05 Common Knowledge of Raft How to Ensure Data Consistency Across Multiple Data Centers

05 Common Knowledge of Raft How to Ensure Data Consistency Across Multiple Data Centers #

Hello, I am Xu Changlong.

In the previous lesson, we talked about how to achieve database synchronization between dual-active data centers using Otter, but this approach cannot guarantee strong transactional consistency between the dual-active data centers.

If data center A makes changes to a certain piece of data and data center B modifies it at the same time, Otter uses a merge logic to merge conflicting data rows or fields. In order to avoid similar issues, in the previous lesson, we made a requirement for the client: the user client can only access one data center for a period of time.

However, if the business requires “transaction + strong consistency” to a high degree, such as not allowing overselling of inventory, we usually have only two choices: one is to make the service a local service, but this approach does not suit all businesses; the other is to adopt multiple data centers, but we need to use a distributed consensus algorithm to ensure the consistency of multiple replicas.

In the industry, the most well-known distributed consensus algorithm is Paxos, but its principles are too abstract, and through multiple modifications during usage, it can deviate greatly from the original design, making many people uncertain if their modifications are reasonable. Moreover, many people need one to two years of practical experience to fully grasp this algorithm.
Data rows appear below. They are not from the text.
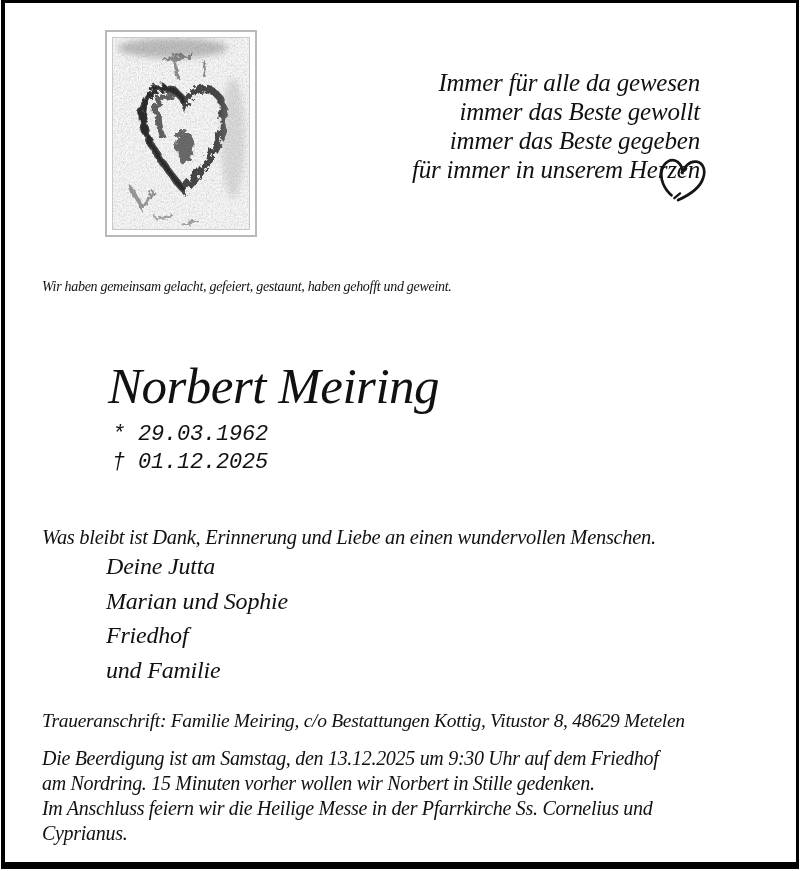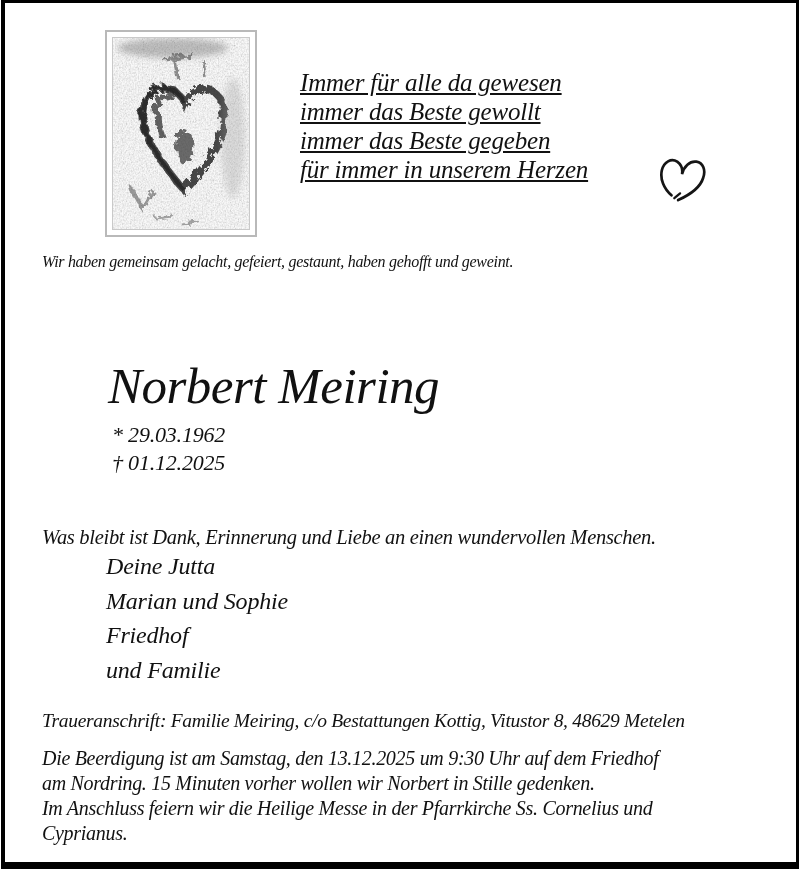--- a/index.html
+++ b/index.html
@@ -30,40 +30,39 @@
   }
   .photo-inner{
     width:138px;height:193px;
     border:1px solid #c9c9c9;
     box-sizing:border-box;
     overflow:hidden;
     background:#cccccc;
   }
   .poem{
     position:absolute;left:300px;top:68px;width:400px;
-    text-align:left;
+    text-align:right;
     font-size:25px;line-height:29px;
     letter-spacing:-0.2px;
-    text-decoration:underline;
   }
   .heart-icon{
     position:absolute;left:658px;top:152px;width:48px;height:52px;
   }
   .intro{
-    position:absolute;left:42px;top:249px;width:720px;
-    font-size:16px;line-height:25.3px;letter-spacing:-0.3px;
+    position:absolute;left:42px;top:274px;width:720px;
+    font-size:14px;line-height:25.3px;letter-spacing:-0.3px;
     white-space:nowrap;
   }
   .name{
     position:absolute;left:108px;top:360px;
     font-size:51px;line-height:52px;letter-spacing:-0.5px;
   }
   .dates{
     position:absolute;left:112px;top:421px;
-    font-size:22px;line-height:28px;letter-spacing:-0.2px;
+    font-size:22px;line-height:28px;letter-spacing:-0.2px;font-family:Liberation Mono, monospace;
   }
   .tribute{
     position:absolute;left:42px;top:513px;width:720px;
     font-size:20.5px;line-height:25px;letter-spacing:-0.3px;
     white-space:nowrap;
     margin-top:12px;
   }
   .mourners{
     position:absolute;left:106px;top:549px;
     font-size:24px;line-height:34.5px;letter-spacing:-0.2px;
With the increasing demand for distributed multi-replica synchronization, the excessively abstract Paxos can no longer meet market needs. Therefore, the Raft algorithm was born.

Compared to Paxos, Raft is not only easier to understand, but it can also ensure the order of data operations. Therefore, it is widely used in distributed data services. Well-known foundational components such as etcd and Kafka are implemented using the Raft algorithm.

In today’s lesson, we will explore the implementation principles of Raft. It can be said that understanding Raft is equivalent to understanding half of the world of distributed strongly consistent data services. Almost all elections, data updates, and synchronizations across multiple data service nodes are implemented in a similar way, with adjustments made for different scenarios and applications.

How to Elect a Leader? #

To help you quickly understand the implementation principles of Raft, I will explain Raft based on the official example of Raft.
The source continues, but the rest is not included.